Keep an eye out for Sea Buckthorn at the moment. While primarily a coastal plant, it does get planted in gardens and for landscaping often far inland. The berries are a “super food”, rich in antioxidants, vitamin C (15 x oranges), amino acids and other good things – so good you see Sea Buckthorn products sold in health food shops for internal and external uses. They have a long history of medicinal uses back to the Ancient Greeks. The plant (especially the seed oil) has many medical uses. The fruit pulp can be applied directly to the skin for for treating sunburn; healing wounds, for acne, dermatitis, dry skin, eczema, skin ulcers and more!

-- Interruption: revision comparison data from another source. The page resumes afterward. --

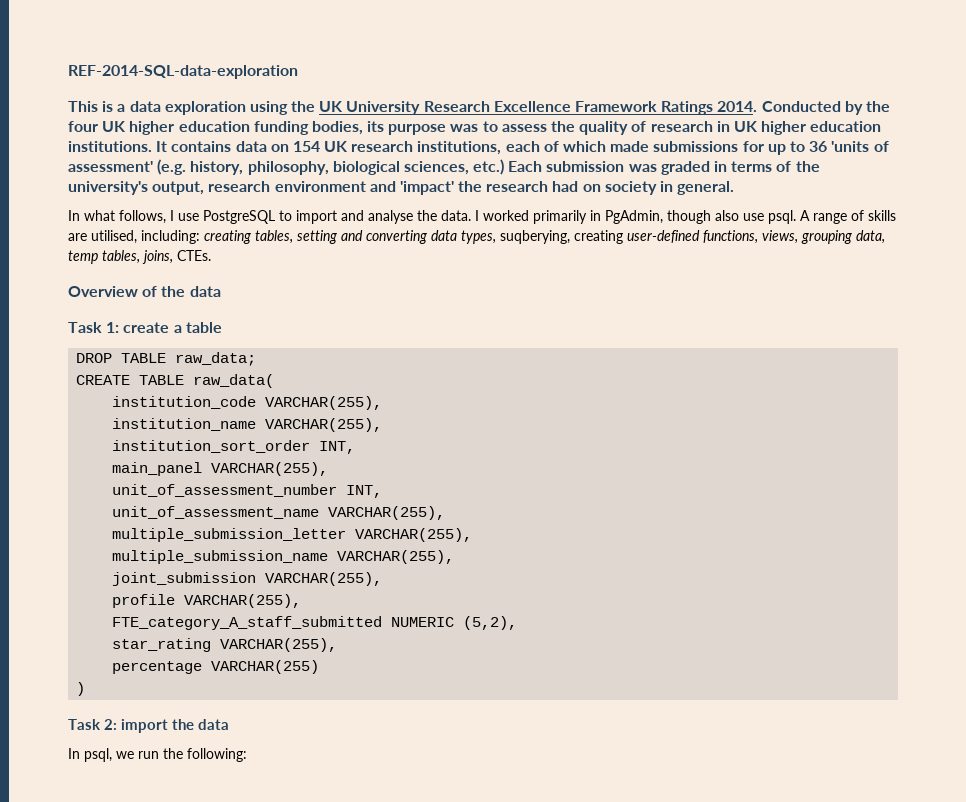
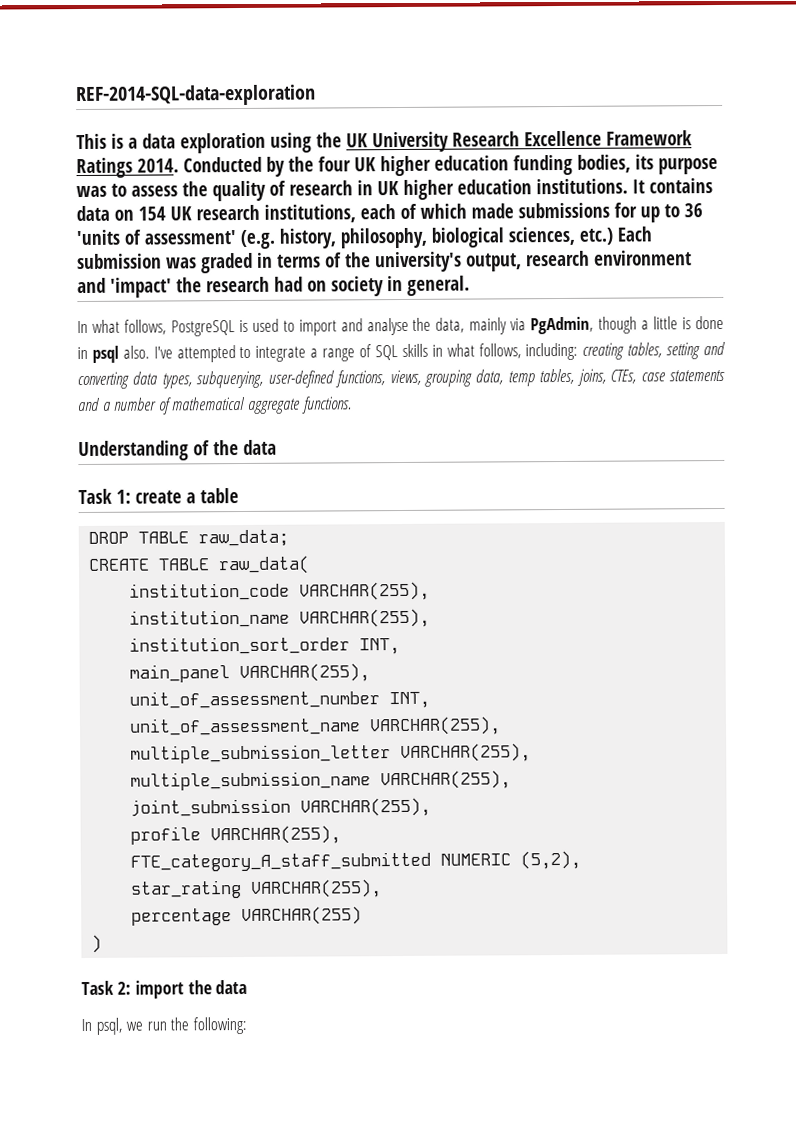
- In what follows, I use PostgreSQL to import and analyse the data. I worked primarily in PgAdmin, though also use psql. A range of skills are utilised, including: creating tables, setting and converting data types, suqberying, creating user-defined functions, views, grouping data, temp tables, joins, CTEs.
- Overview of the data
+ In what follows, PostgreSQL is used to import and analyse the data, mainly via PgAdmin, though a little is done in psql also. I've attempted to integrate a range of SQL skills in what follows, including: creating tables, setting and converting data types, subquerying, user-defined functions, views, grouping data, temp tables, joins, CTEs, case statements and a number of mathematical aggregate functions.
+ Understanding of the data

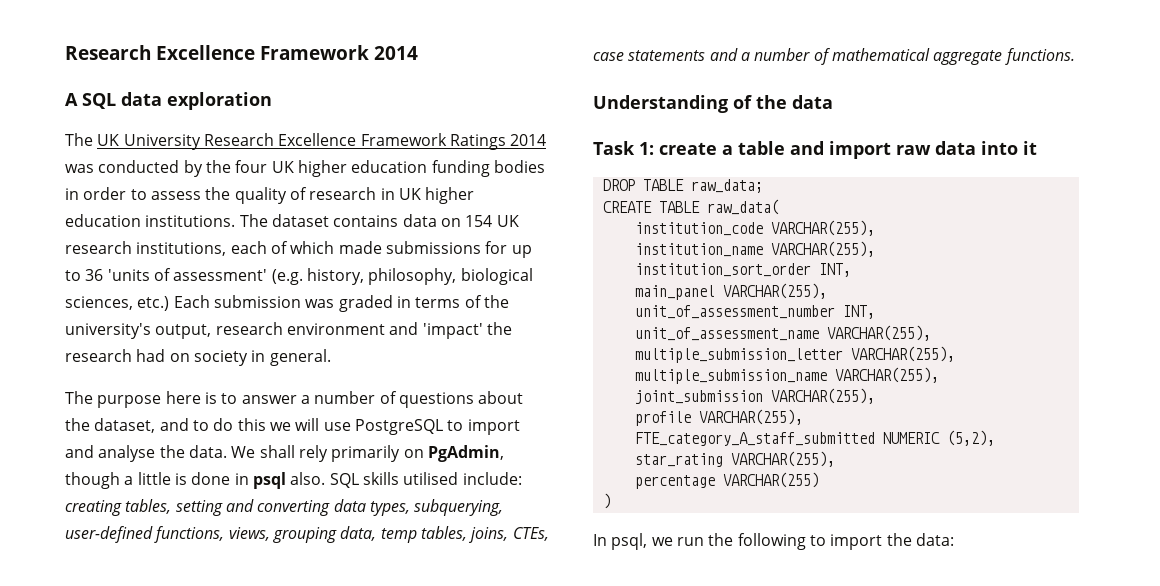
- REF-2014-SQL-data-exploration
- This is a data exploration using the UK University Research Excellence Framework Ratings 2014. Conducted by the four UK higher education funding bodies, its purpose was to assess the quality of research in UK higher education institutions.
+ Research Excellence Framework 2014
+ A SQL data exploration
+ The UK University Research Excellence Framework Ratings 2014 was conducted by the four UK higher education funding bodies in order to assess the quality of research in UK higher education institutions.
- It contains data on 154 UK research institutions, each of which made submissions for up to 36 'units of assessment' (e.g. history, philosophy, biological sciences, etc.) Each submission was graded in terms of the university's output, research environment and 'impact' the research had on society in general.
+ The dataset contains data on 154 UK research institutions, each of which made submissions for up to 36 'units of assessment' (e.g. history, philosophy, biological sciences, etc.) Each submission was graded in terms of the university's output, research environment and 'impact' the research had on society in general.
- In what follows, PostgreSQL is used to import and analyse the data, mainly via PgAdmin, though a little is done in psql also.
+ The purpose here is to answer a number of questions about the dataset, and to do this we will use PostgreSQL to import and analyse the data. We shall rely primarily on PgAdmin, though a little is done in psql also.
- I've attempted to integrate a range of SQL skills in what follows, including: creating tables, setting and converting data types, subquerying, user-defined functions, views, grouping data, temp tables, joins, CTEs, case statements and a number of mathematical aggregate functions.
+ SQL skills utilised include: creating tables, setting and converting data types, subquerying, user-defined functions, views, grouping data, temp tables, joins, CTEs, case statements and a number of mathematical aggregate functions.
- Task 1: create a table
+ Task 1: create a table and import raw data into it
- Task 2: import the data
- In psql, we run the following:
+ In psql, we run the following to import the data:

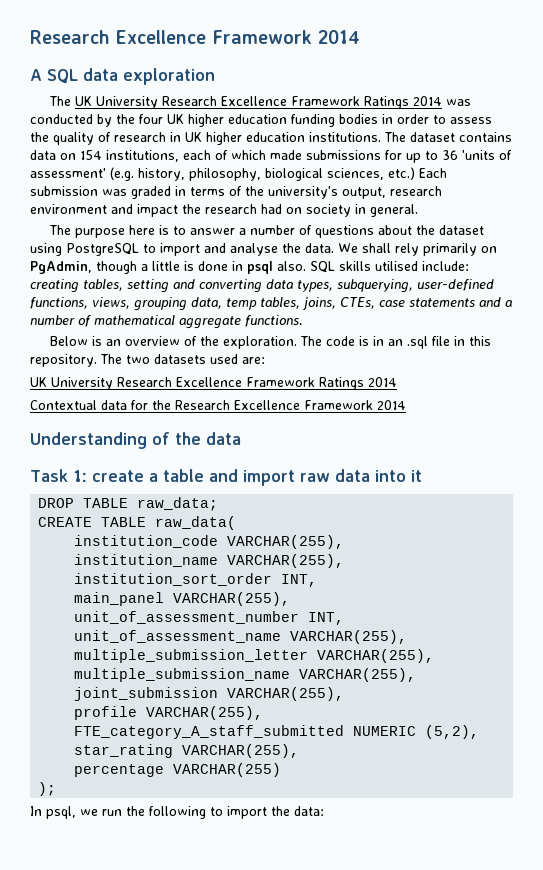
- The dataset contains data on 154 UK research institutions, each of which made submissions for up to 36 'units of assessment' (e.g. history, philosophy, biological sciences, etc.) Each submission was graded in terms of the university's output, research environment and 'impact' the research had on society in general.
+ The dataset contains data on 154 institutions, each of which made submissions for up to 36 'units of assessment' (e.g. history, philosophy, biological sciences, etc.) Each submission was graded in terms of the university's output, research environment and impact the research had on society in general.
- The purpose here is to answer a number of questions about the dataset, and to do this we will use PostgreSQL to import and analyse the data.
+ The purpose here is to answer a number of questions about the dataset using PostgreSQL to import and analyse the data.
+ Below is an overview of the exploration. The code is in an .sql file in this repository. The two datasets used are:
+ UK University Research Excellence Framework Ratings 2014
+ Contextual data for the Research Excellence Framework 2014
- )
+ );

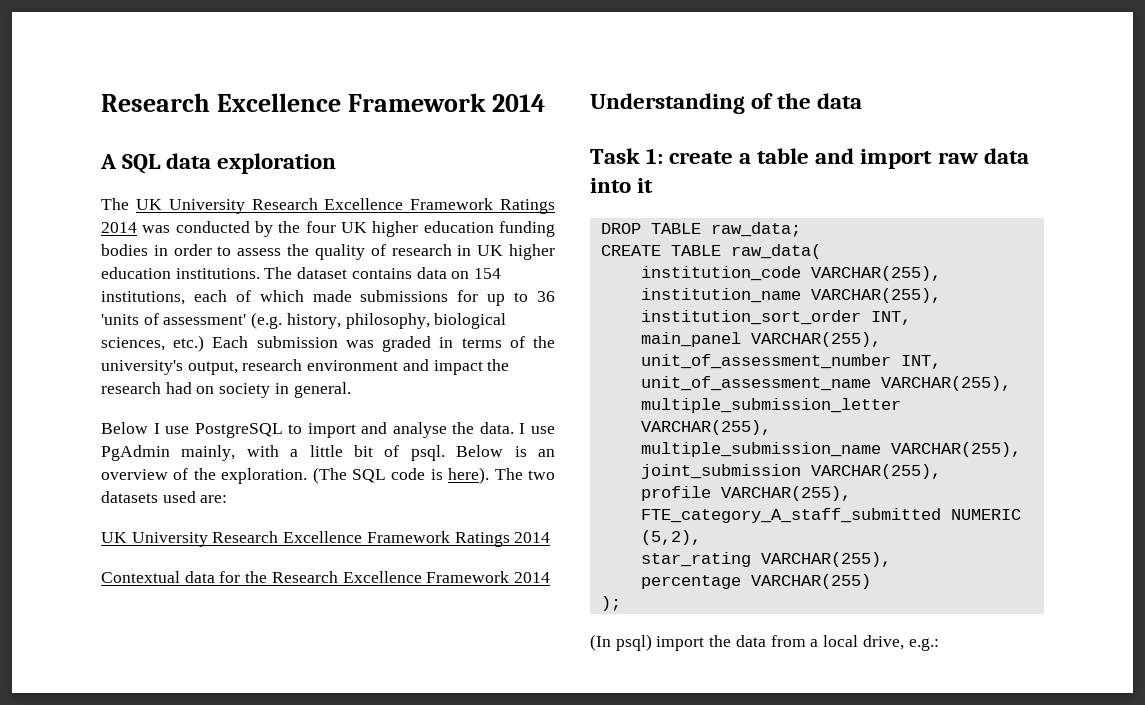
- The purpose here is to answer a number of questions about the dataset using PostgreSQL to import and analyse the data.
+ Below I use PostgreSQL to import and analyse the data.
- We shall rely primarily on PgAdmin, though a little is done in psql also. SQL skills utilised include: creating tables, setting and converting data types, subquerying, user-defined functions, views, grouping data, temp tables, joins, CTEs, case statements and a number of mathematical aggregate functions.
- Below is an overview of the exploration.
+ I use PgAdmin mainly, with a little bit of psql. Below is an overview of the exploration.
- The code is in an .sql file in this repository.
+ (The SQL code is here).
- In psql, we run the following to import the data:
+ (In psql) import the data from a local drive, e.g.:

Harvesting the berries is an interesting challenge. John Wright describes it very amusingly in his River Cottage Handbook – Edible Seashore, suggesting you wear your loudest Hawaiian shirt that includes a lot of orange. The branches have sharp thorns, the berries are easily burst – “rubber balloons of bright orange liquid attached to a barbed wire fence”. One technique (to be used in moderation as it can be invasive), is to cut branches off, take them home to put in the freezer then knock the berries off. You can also put plastic sheet on the ground under the bush and shake it, or carefully (remembering the thorns), squeeze a cluster of berries over a bucket and catch the juice, straining it later to remove leaves / debris. You can read more on harvesting techniques here.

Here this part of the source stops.